What is an HDHP and why do I need one?
Health Savings Accounts are always coupled with a High Deductible Health Plan (HDHP). HDHPs feature much lower premium payments than typical Low Deductible Plans.
Which contribution tax year should I choose?
You may open or fund your HSA any time during the tax year until your federal tax return is due. Normally this is April 15 of the following year, excluding extensions.
How much can I contribute to an HSA?
You are permitted to annually contribute the following maximum amounts based on your type of coverage:
Maximum Maximum Contribution Limits* | |||
Tax Year | Self-Only Coverage | Family Coverage | Age 55+ Catch Up Allowed |
2025 | $4,300 | $8,550 | $1,000 |
**indexed annually for inflation
When can I withdraw from an HSA?
You may receive a tax-free distribution from your HSA at any time to help pay for qualified medical expenses.
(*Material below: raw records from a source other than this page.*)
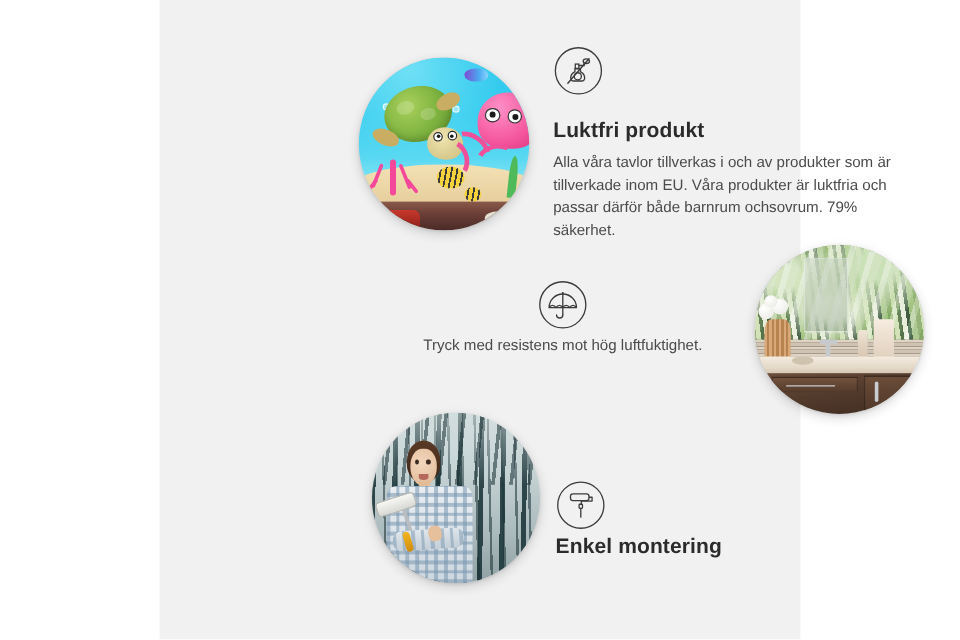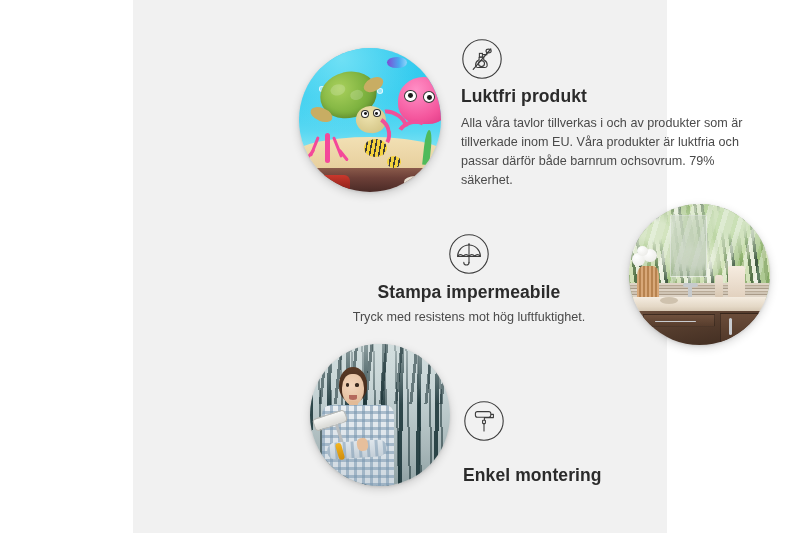"Luktfri produkt" #feat-odourless .feature-title { margin-top: 6px -> 18px }
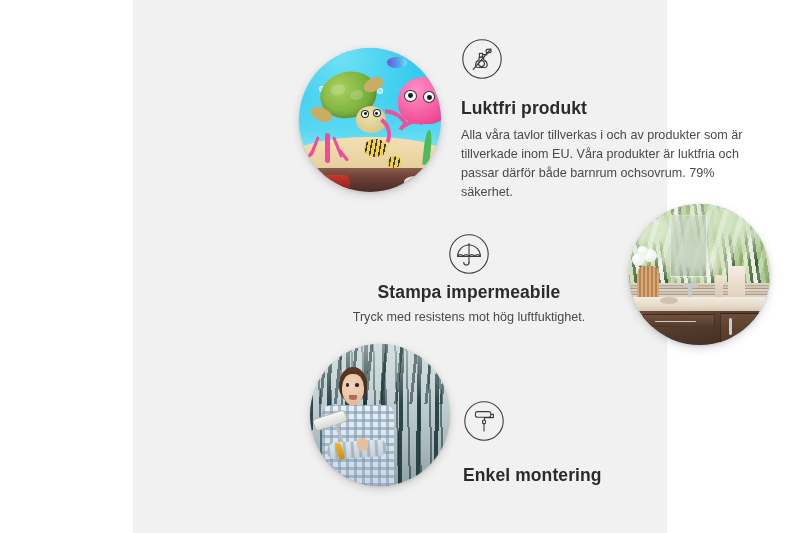"Stampa impermeabile" h3.feature-title { html: <h3>Stampa impermeabile</h3> -> none }
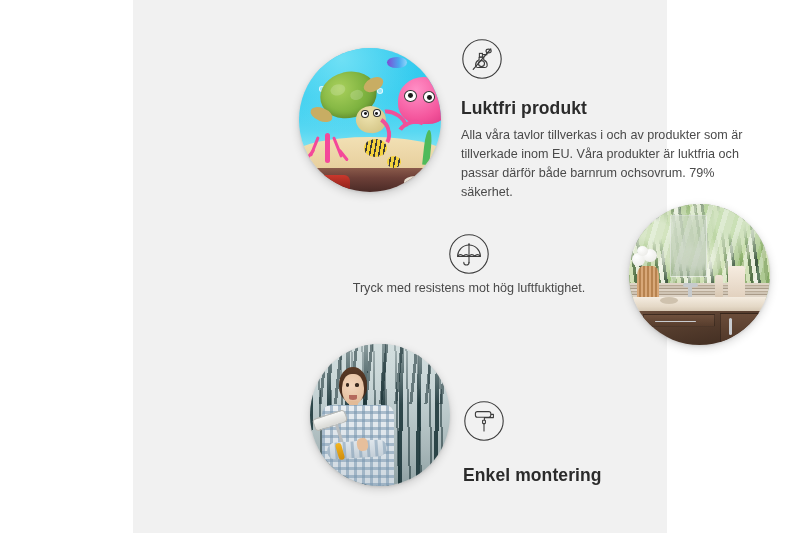"Enkel montering" #feat-mounting .feature-title { margin-top: 23px -> 3px }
Funds remaining in your HSA that are not withdrawn to help pay for qualified medical expenses will continue to grow over time.
If you withdraw money before reaching age 65, and that money is not used to pay for qualified medical expenses, a 20% penalty will be assessed to the distribution. After reaching age 65 you may withdraw the money for any purpose without penalty, but you will pay income tax on the amount withdrawn if that money is not used to pay for qualifying medical expenses.
If I die, what happens to my HSA?
You will be asked to designate a beneficiary when you set up your HSA. If your spouse is the designated beneficiary, then the HSA will be treated as your spouse’s after your death. If you designated anyone other than your spouse as the beneficiary, then after your death the account will no longer be an HSA and the beneficiary will be taxed based on the account’s fair market value in the year of your death. If your estate is the beneficiary, then the value of the account will be included on your final income tax return.